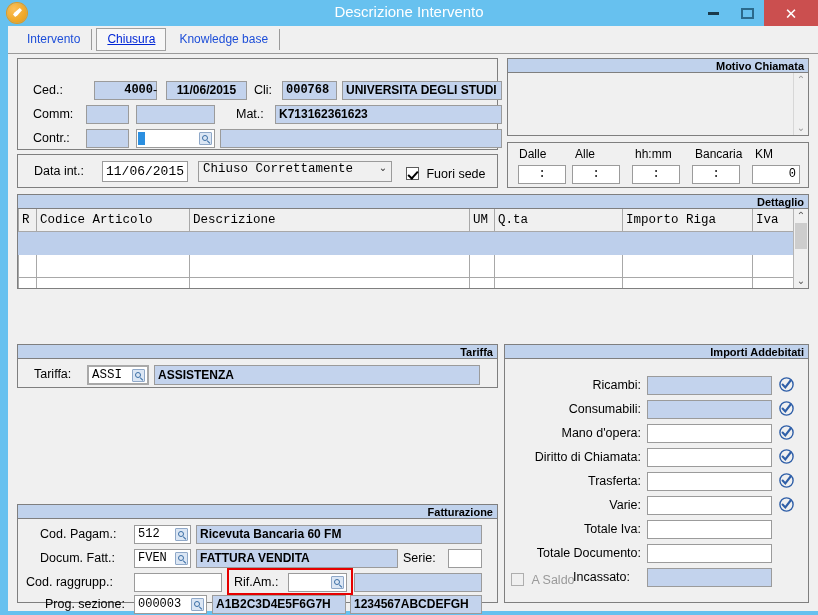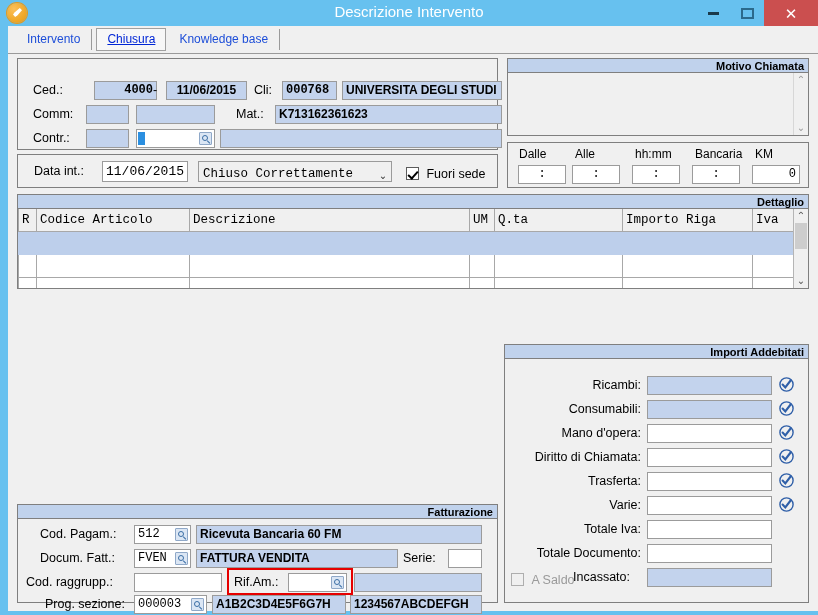--- a/index.html
+++ b/index.html
@@ -109,21 +109,21 @@
     content:"";position:absolute;left:2px;top:2px;width:6px;height:6px;
     border:1.2px solid #3a6ea5;border-radius:50%;box-sizing:border-box;
   }
   .mag:after{
     content:"";position:absolute;left:7px;top:7px;width:4px;height:1.4px;
     background:#3a6ea5;transform:rotate(45deg);transform-origin:left center;
   }
   
   .ddown{
     box-sizing:border-box;border:1px solid #9b9b9b;background:#f0f0f0;
-    height:21px;display:flex;align-items:flex-end;
+    height:21px;display:flex;align-items:flex-start;
     font-family:"Liberation Mono", monospace;font-size:12.5px;padding-left:4px;
   }
   .ddown .dtext{flex:1;white-space:nowrap;overflow:hidden;}
   .ddown .chev{
     width:16px;text-align:center;color:#333;font-size:10px;font-family:"Liberation Sans",sans-serif;
   }
   
   .cbx{
     width:13px;height:13px;box-sizing:border-box;border:1px solid #5b5b5b;background:#fff;
     display:inline-block;position:relative;vertical-align:middle;
@@ -333,20 +333,29 @@
           </table>
         </div>
         <div class="gridscroll">
           <div class="garrow">⌃</div>
           <div class="gthumb"></div>
           <div class="garrow" style="position:absolute;bottom:0;left:0;right:0;">⌄</div>
         </div>
       </div>
     </div>
 
+    <div class="panel" style="left:9px;top:318px;width:481px;height:44px;">
+      <div class="panel-header">Tariffa</div>
+      <span class="lbl" style="position:absolute;left:16px;top:22px;">Tariffa:</span>
+      <span class="lookup" style="position:absolute;left:69px;top:20px;width:62px;height:20px;border:2px solid #a9a9a9;">
+        <span class="lv" style="font-size:12.5px;">ASSI</span>
+        <span class="mag"></span>
+      </span>
+      <span class="fld blue bold" style="position:absolute;left:136px;top:20px;width:326px;height:20px;line-height:18px;">ASSISTENZA</span>
+    </div>
 
     <div class="panel" style="left:496px;top:318px;width:305px;height:259px;">
       <div class="panel-header">Importi Addebitati</div>
 
       <span class="lbl" style="position:absolute;right:167px;top:33px;text-align:right;">Ricambi:</span>
       <span class="fld blue right" style="position:absolute;left:142px;top:31px;width:125px;"></span>
       <span class="chk-badge" style="position:absolute;left:274px;top:32px;">
         <svg width="15" height="15" viewBox="0 0 15 15">
             <circle cx="7.5" cy="7.5" r="6.6" fill="none" stroke="#2f5fa8" stroke-width="1.4"></circle>
             <path d="M3.6 7.6 L6.3 10.4 L11.6 3.5" fill="none" stroke="#2f5fa8" stroke-width="2.1" stroke-linecap="round"></path>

......

## Your goal
Write out the records above exactly. Pictures do not belong in the copy.

## Task response
--- a/index.html
+++ b/index.html
@@ -109,21 +109,21 @@
     content:"";position:absolute;left:2px;top:2px;width:6px;height:6px;
     border:1.2px solid #3a6ea5;border-radius:50%;box-sizing:border-box;
   }
   .mag:after{
     content:"";position:absolute;left:7px;top:7px;width:4px;height:1.4px;
     background:#3a6ea5;transform:rotate(45deg);transform-origin:left center;
   }
   
   .ddown{
     box-sizing:border-box;border:1px solid #9b9b9b;background:#f0f0f0;
-    height:21px;display:flex;align-items:flex-end;
+    height:21px;display:flex;align-items:flex-start;
     font-family:"Liberation Mono", monospace;font-size:12.5px;padding-left:4px;
   }
   .ddown .dtext{flex:1;white-space:nowrap;overflow:hidden;}
   .ddown .chev{
     width:16px;text-align:center;color:#333;font-size:10px;font-family:"Liberation Sans",sans-serif;
   }
   
   .cbx{
     width:13px;height:13px;box-sizing:border-box;border:1px solid #5b5b5b;background:#fff;
     display:inline-block;position:relative;vertical-align:middle;
@@ -333,20 +333,29 @@
           </table>
         </div>
         <div class="gridscroll">
           <div class="garrow">⌃</div>
           <div class="gthumb"></div>
           <div class="garrow" style="position:absolute;bottom:0;left:0;right:0;">⌄</div>
         </div>
       </div>
     </div>
 
+    <div class="panel" style="left:9px;top:318px;width:481px;height:44px;">
+      <div class="panel-header">Tariffa</div>
+      <span class="lbl" style="position:absolute;left:16px;top:22px;">Tariffa:</span>
+      <span class="lookup" style="position:absolute;left:69px;top:20px;width:62px;height:20px;border:2px solid #a9a9a9;">
+        <span class="lv" style="font-size:12.5px;">ASSI</span>
+        <span class="mag"></span>
+      </span>
+      <span class="fld blue bold" style="position:absolute;left:136px;top:20px;width:326px;height:20px;line-height:18px;">ASSISTENZA</span>
+    </div>
 
     <div class="panel" style="left:496px;top:318px;width:305px;height:259px;">
       <div class="panel-header">Importi Addebitati</div>
 
       <span class="lbl" style="position:absolute;right:167px;top:33px;text-align:right;">Ricambi:</span>
       <span class="fld blue right" style="position:absolute;left:142px;top:31px;width:125px;"></span>
       <span class="chk-badge" style="position:absolute;left:274px;top:32px;">
         <svg width="15" height="15" viewBox="0 0 15 15">
             <circle cx="7.5" cy="7.5" r="6.6" fill="none" stroke="#2f5fa8" stroke-width="1.4"></circle>
             <path d="M3.6 7.6 L6.3 10.4 L11.6 3.5" fill="none" stroke="#2f5fa8" stroke-width="2.1" stroke-linecap="round"></path>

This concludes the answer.